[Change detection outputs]
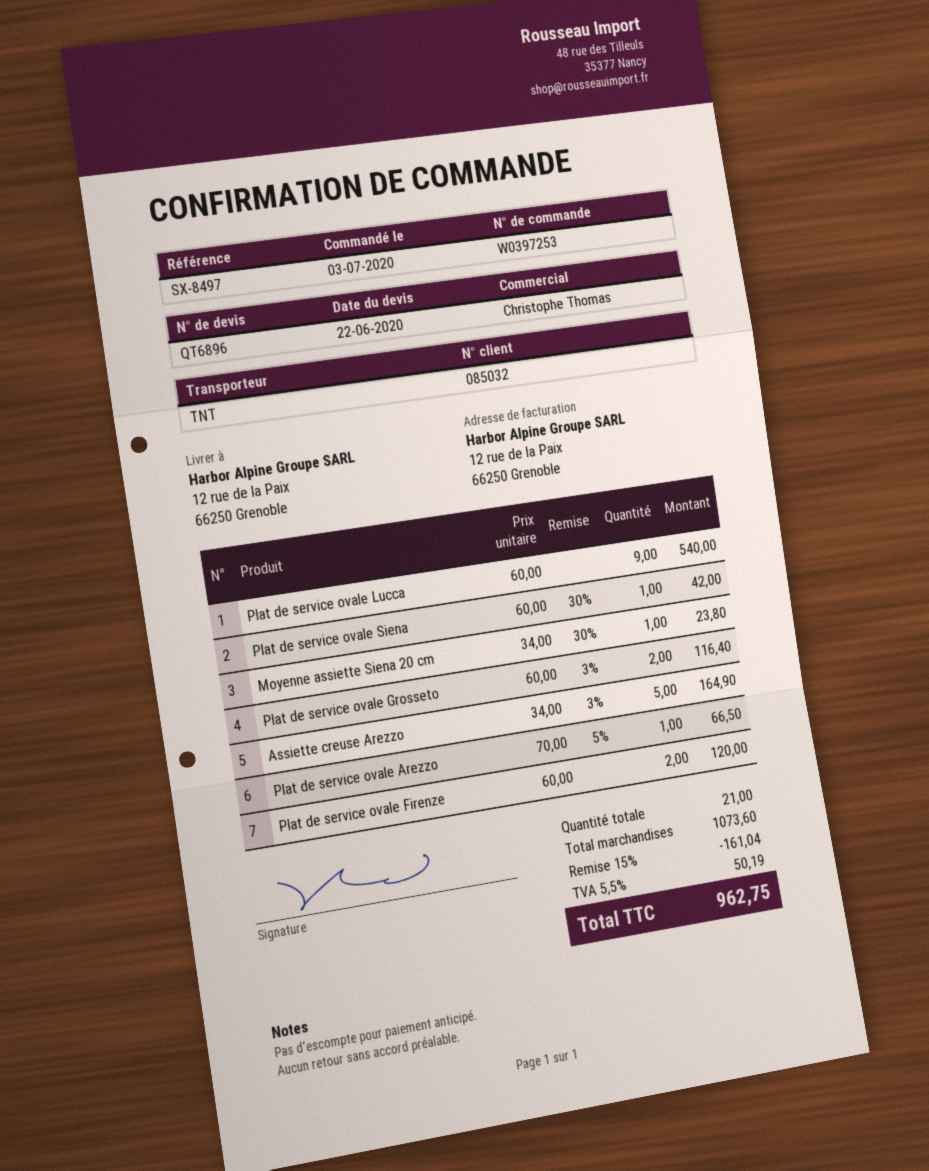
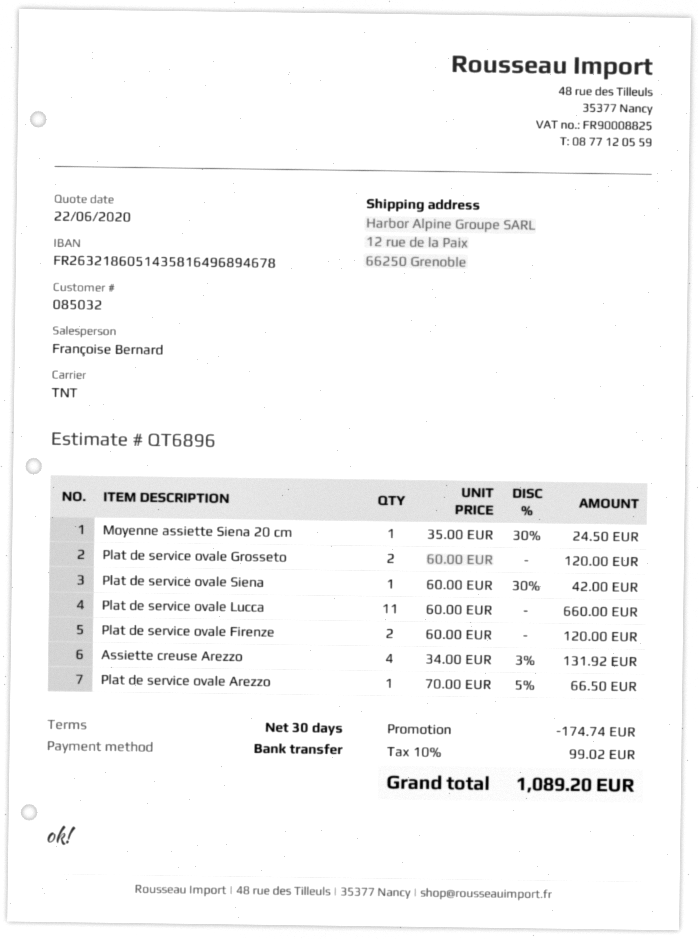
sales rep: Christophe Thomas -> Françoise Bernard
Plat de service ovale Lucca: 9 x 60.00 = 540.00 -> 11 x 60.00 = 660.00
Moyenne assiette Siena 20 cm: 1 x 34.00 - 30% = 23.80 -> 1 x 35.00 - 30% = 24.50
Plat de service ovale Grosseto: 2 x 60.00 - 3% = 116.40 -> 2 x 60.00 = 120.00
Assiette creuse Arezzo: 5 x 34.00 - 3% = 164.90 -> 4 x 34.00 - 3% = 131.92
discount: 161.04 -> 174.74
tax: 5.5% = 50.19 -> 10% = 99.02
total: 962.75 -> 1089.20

• Assignment: Word for word, write out each line of the records, but leave the pictures behind.

• Exercise output:
sales rep: Christophe Thomas -> Françoise Bernard
Plat de service ovale Lucca: 9 x 60.00 = 540.00 -> 11 x 60.00 = 660.00
Moyenne assiette Siena 20 cm: 1 x 34.00 - 30% = 23.80 -> 1 x 35.00 - 30% = 24.50
Plat de service ovale Grosseto: 2 x 60.00 - 3% = 116.40 -> 2 x 60.00 = 120.00
Assiette creuse Arezzo: 5 x 34.00 - 3% = 164.90 -> 4 x 34.00 - 3% = 131.92
discount: 161.04 -> 174.74
tax: 5.5% = 50.19 -> 10% = 99.02
total: 962.75 -> 1089.20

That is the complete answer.